11.18.2002 (Monday), 07:45 PM

Waterproof

Putz...

I finally got off my formerly fat ass and got to the gym tonight. It was only after I talked with my buddy Scott (Hi Scott!) about how the Japan trip was such a workout that I hadn't returned to my regular pace. BTW, Scott and I spent the better part of two years working together at a sometimes cool and mostly hellish startup company and he took an interest in my health, as work buddies sometimes do, if only to grasp at something sane and tangible after days on end of playing "dodge-the-dueling-millionaires" but I digress...

So, I again set a personal best of run-jogging 25 straight minutes with a 5 minute chaser. And goddamn if those Underworld songs don't provide fodder for exhaustion...

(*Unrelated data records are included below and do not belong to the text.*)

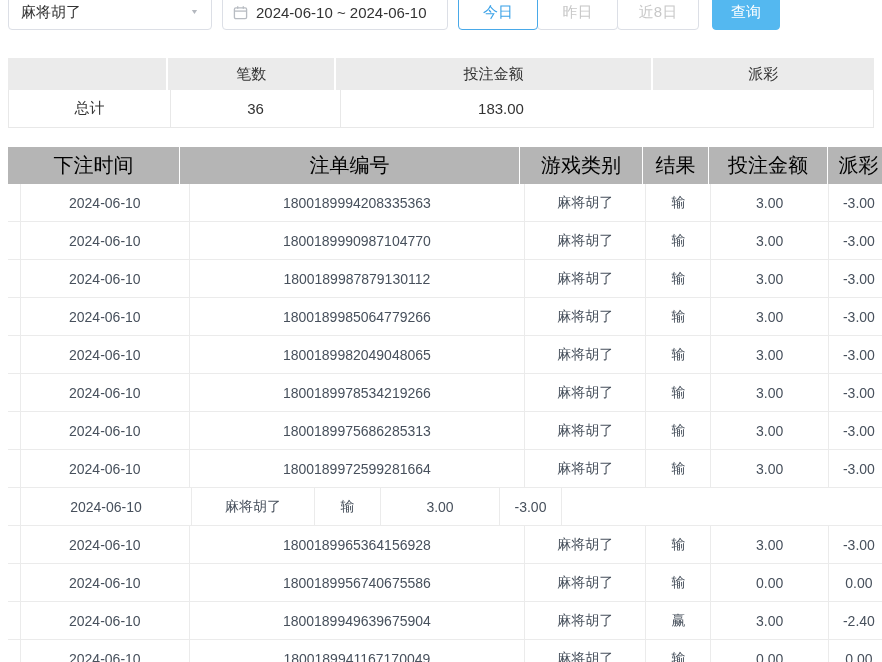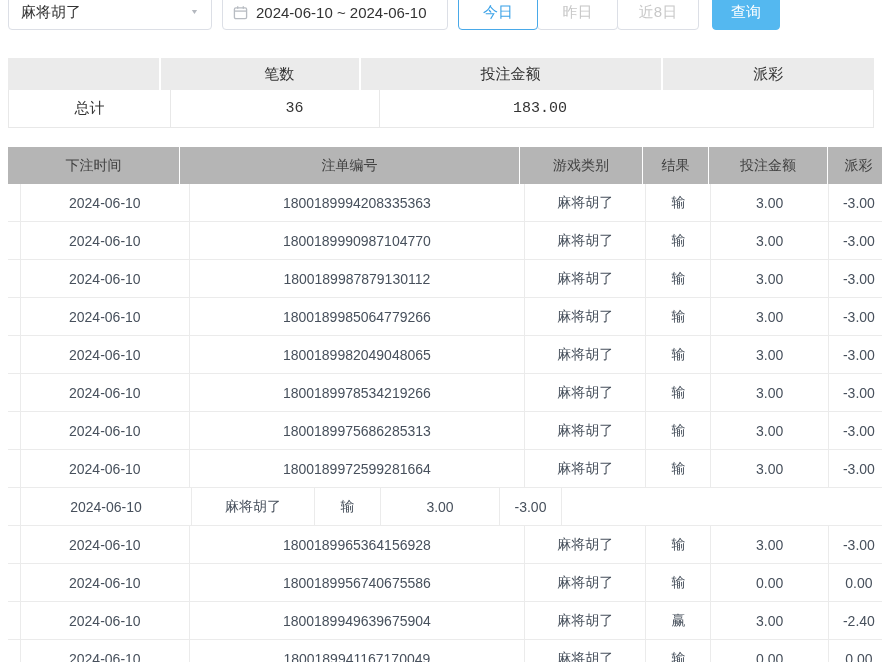--- a/index.html
+++ b/index.html
@@ -25,32 +25,32 @@
   .btn-last8{left:617px;width:82px;border:1px solid #dcdfe6;color:#c8c8c8;background:#fff;}
   .btn-search{left:712px;width:68px;background:#54b8f0;color:#fff;border:1px solid #54b8f0;}
   
   .summary{position:absolute;left:8px;top:58px;width:866px;}
   .summary .shead{display:flex;height:32px;background:#ebebeb;}
   .summary .shead .cell{
     display:flex;align-items:center;justify-content:center;background:#ebebeb;
     font-size:15px;color:#333;border-right:2px solid #fff;box-sizing:border-box;
   }
   .summary .shead .cell:last-child{border-right:none;}
-  .summary .srow{display:flex;height:37px;border:1px solid #e8e8e8;border-top:none;box-sizing:content-box;font-family:Liberation Mono, monospace;}
+  .summary .srow{display:flex;height:37px;border:1px solid #e8e8e8;border-top:none;box-sizing:content-box;}
   .summary .srow .cell{
     display:flex;align-items:center;justify-content:center;font-size:15px;color:#333;
     border-right:1px solid #e8e8e8;box-sizing:border-box;
   }
   .summary .srow .cell:last-child{border-right:none;}
-  .sc0{width:162px;} .sc1{width:170px;margin-left:39px;} .sc2{width:320px;} .sc3{width:224px;}
+  .sc0{width:162px;} .sc1{width:170px;} .sc2{width:320px;} .sc3{width:224px;}
   
   .bets{position:absolute;left:8px;top:147px;width:882px;}
   .bets .thead{display:flex;height:37px;background:#b5b5b5;}
   .bets .thead .cell{
-    display:flex;align-items:center;justify-content:center;color:#404040;font-size:14px;
+    display:flex;align-items:center;justify-content:center;color:#000000;font-size:20px;
     border-right:1px solid #fff;box-sizing:border-box;background:#b5b5b5;
   }
   .bets .trow{display:flex;height:38px;background:#fff;border-bottom:1px solid #ebebeb;box-sizing:border-box;}
   .bets .trow .cell{
     display:flex;align-items:center;justify-content:center;font-size:14px;color:#47505c;
     border-right:1px solid #ebebeb;box-sizing:border-box;
   }
   .bets .trow .cell:first-child{border-left:1px solid #ebebeb;margin-left:12px;}
   .tc0{width:172px;} .tc1{width:340px;} .tc2{width:123px;} .tc3{width:66px;} .tc4{width:119px;} .tc5{width:62px;}
   .neg{color:#f8496b;}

Anyway, after the sweat-festa, I headed for the shower. As I approached, I heard voices coming from the shower area and I assumed that it was two workout buddies having a bit of a manly chat about "feeling the burn" or "laying the pipe to Ellen" (old joke...) whilst casting furtive glances at each other's genitalia to see how they "measured up". Hell, I know I would do that...um, well if I wasn't the only one in the shower usually and...um, I probably wouldn't have the burly banter and...um, being the guy I truly am, I would have no shame in way more than a furtive glance and...um, never mind...is it getting hot in here?

I hang my towel up on an available hook and strut (ahem), slink into the shower and to my utter amazement, there was only one guy in the shower who looks to be having a conversation with himself. Then I realized what was really going on...

The guy was talking on a cell phone while standing under a broken shower head which was spewing water by the gallon. Let me repeat that, this guy was on a MOTHERFUCKING CELL PHONE in the SHOWER at the GOLD'S GYM on Hamilton Avenue! It really doesn't get more perversely dada than this tableau of "I'm-much-too-busy-to-even-afford-myself-some-quiet-cleaning-time-to-
my-sweaty-ass-that-I-have-to-talk-on-cell-phone-while-wasting-gallons-of-water"
human excess.

OK, I truly believe I have seen it all. Not content to cause a hazard while walking; causing even more of a danger while driving; total annoyance in a theater-library-my staff meeting--this ASSCLOWN is now in MY shower talking on a CELL PHONE. I nearly fell on the floor trying to stifle a laugh (or was that physical revulsion). I had to work hard at it because getting into an altercation while in a public shower, totally naked (what, you think I wear those sissy shower sandals?...bring on the Athletes Foot, motherfucker...) with a GUY ON A CELL PHONE is not at all what I wanted. (Although the thought did run through my mind at some point but the guys in that particular thought wouldn't have been holding CELL PHONES and...um, never mind...)

Then all of a sudden, I felt real puny (no, not that way...sheesh, it was a hot shower after all...) like I wasn't lucky enough to be so busy that I would have to conduct business in a Gold's Gym shower ON A CELL PHONE. I washed; I rinsed; I dried; I got the fuck out of there, fully creeped out and feeling just a little bit unlcean.